Quanto à minha opinião sobre a importância da memorização da matemática, expimo-a através de uma analogia: como pode o aprendiz de músia ler uma pauta musical se não souber de cor as notas musicais? O mesmo se passa com a Matemática.

Continuando com uma argumentação analógica, se a inteligência funciona como um músculo, e este se revigora com o exercício físico e atrofia na sua ausência, então a memorização só poderá ser um exercício revigorante para a inteligência.
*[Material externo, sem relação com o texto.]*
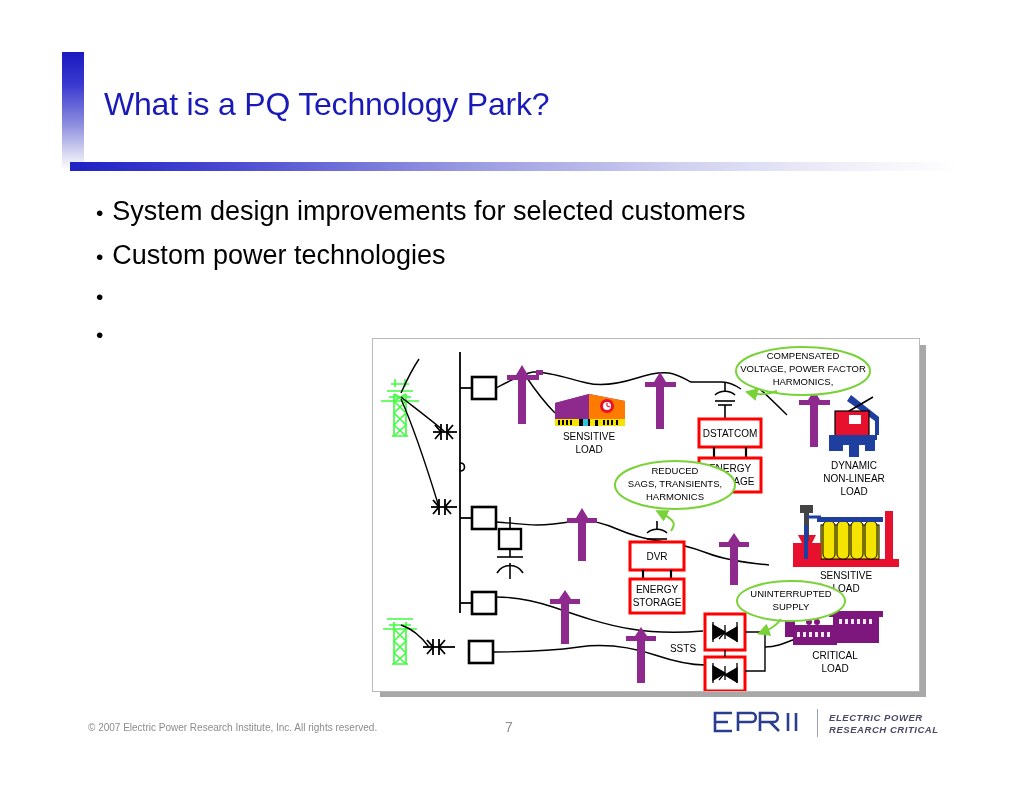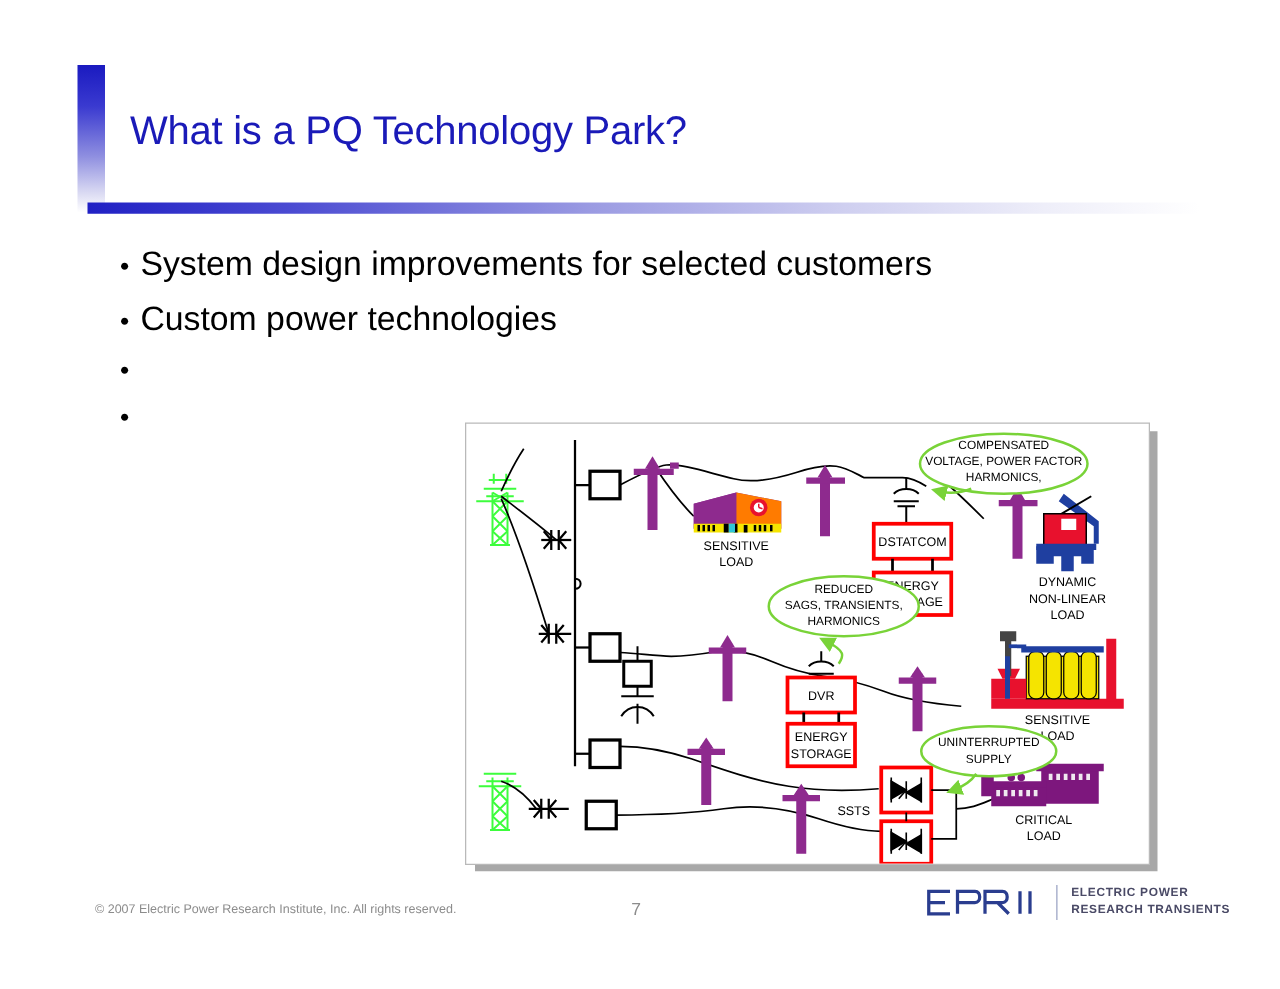"ELECTRIC POWER" #epri-logo { align-items: center -> flex-end; font-style: none -> italic; left: 738px -> 710px }
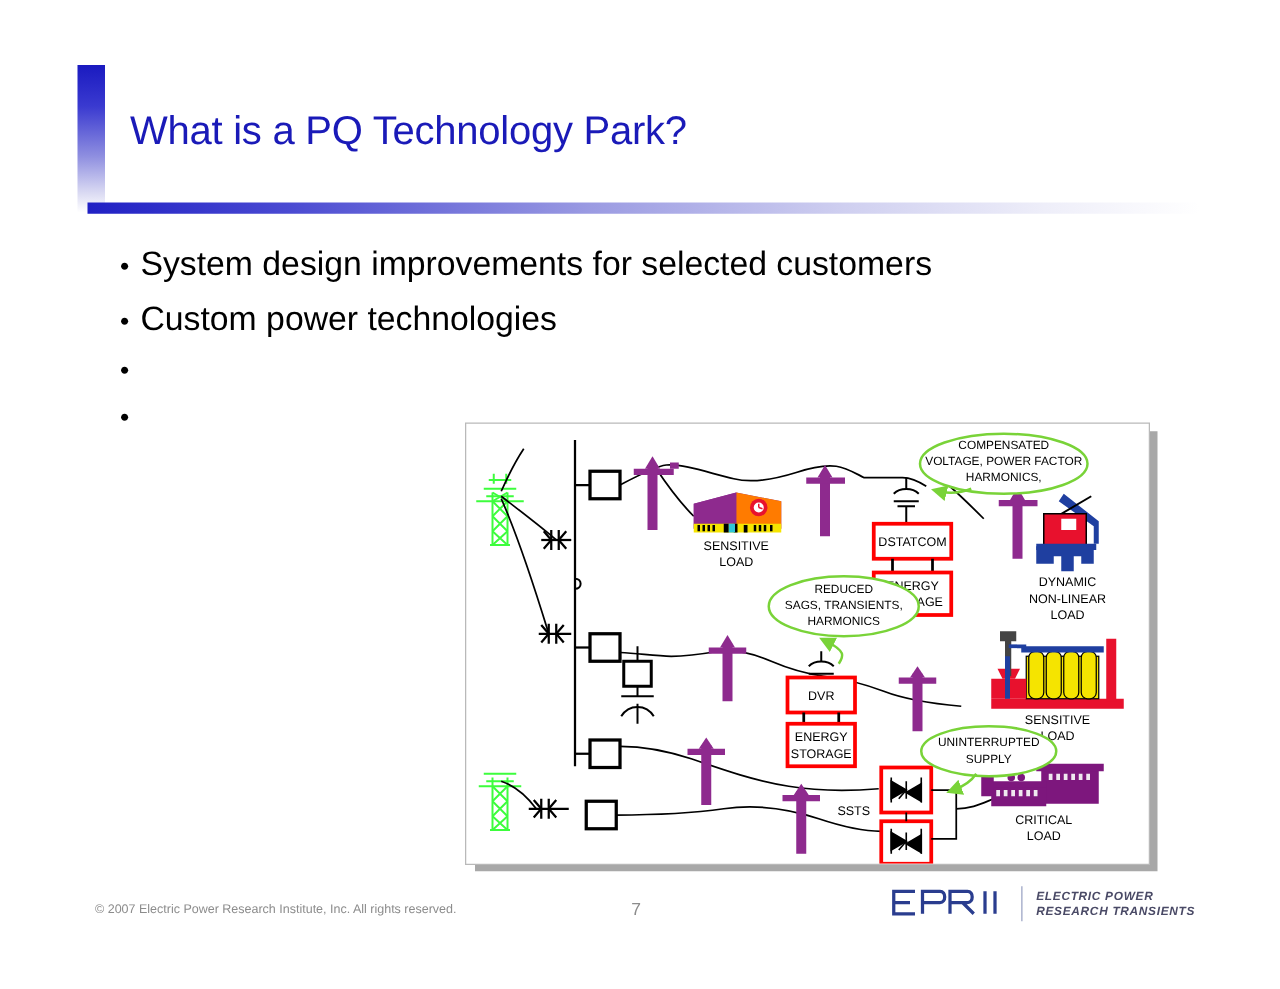"© 2007 Electric Power Research" #copyright { left: 76px -> 88px }
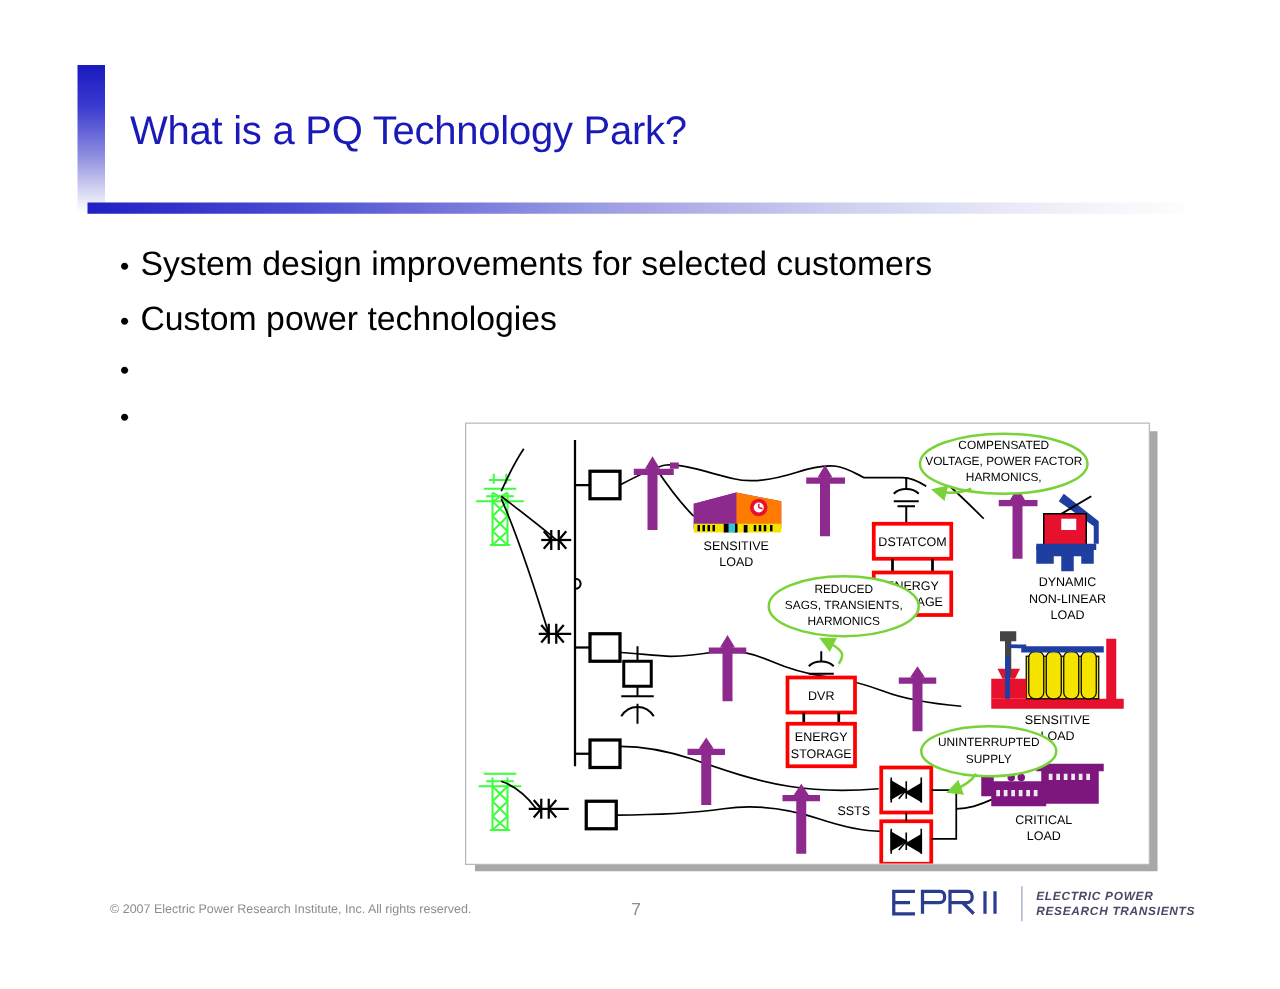"RESEARCH TRANSIENTS" div { text: TRANSIENTS -> CRITICAL }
Também se coloca aqui a dicotomia de uma pedagogia assente na memorização versus uma pedagogia assente na compreensão. Fausto sofria por se sentir dividido: "Duas almas tenho em meu coração,/ Uma da outra a querer-se separar:/ Uma apega-se, em paixão rasteira,/ Com todos os seus órgãos à matéria;/ A outra quer erguer-se da poeira/ E subir ao reino da sua origem etérea."(op.cit.v1112-1117).
Trata-se, no meu entender, de uma falsa questão, pois uma pedagogia contemporânea não pode negligenciar nenhuma delas. Goethe, no início do século XIX, inverte o sentido do provável ao permitir o resgate de Fausto pelos anjos, mesmo depois de este ter vendido a alma ao diabo e ter usufruído na terra dos benefícios desse contrato. Assim se põe em causa a constrangedora e limitadora dicotomia: abrem-se outras possibilidades ao mundo.

Na actualidade, a evolução do conhecimento cientítico , indissociável da diáspora do conhecimento humano, já atingiu o estágio da desconcertante “verdade provisória”. Isto para concluir que o pensamento que sustenta decisões dicotómicas já não é aceitável.

Não ponhamos, pois, de parte, nem a memorização nem a compreensão, nas práticas educativas: ambas são necessárias como instrumentos para o aluno poder, mais tarde, aceder a um método que o leve a descobrir e a reflectir por si próprio, finalidade última e vital do ensino escolar.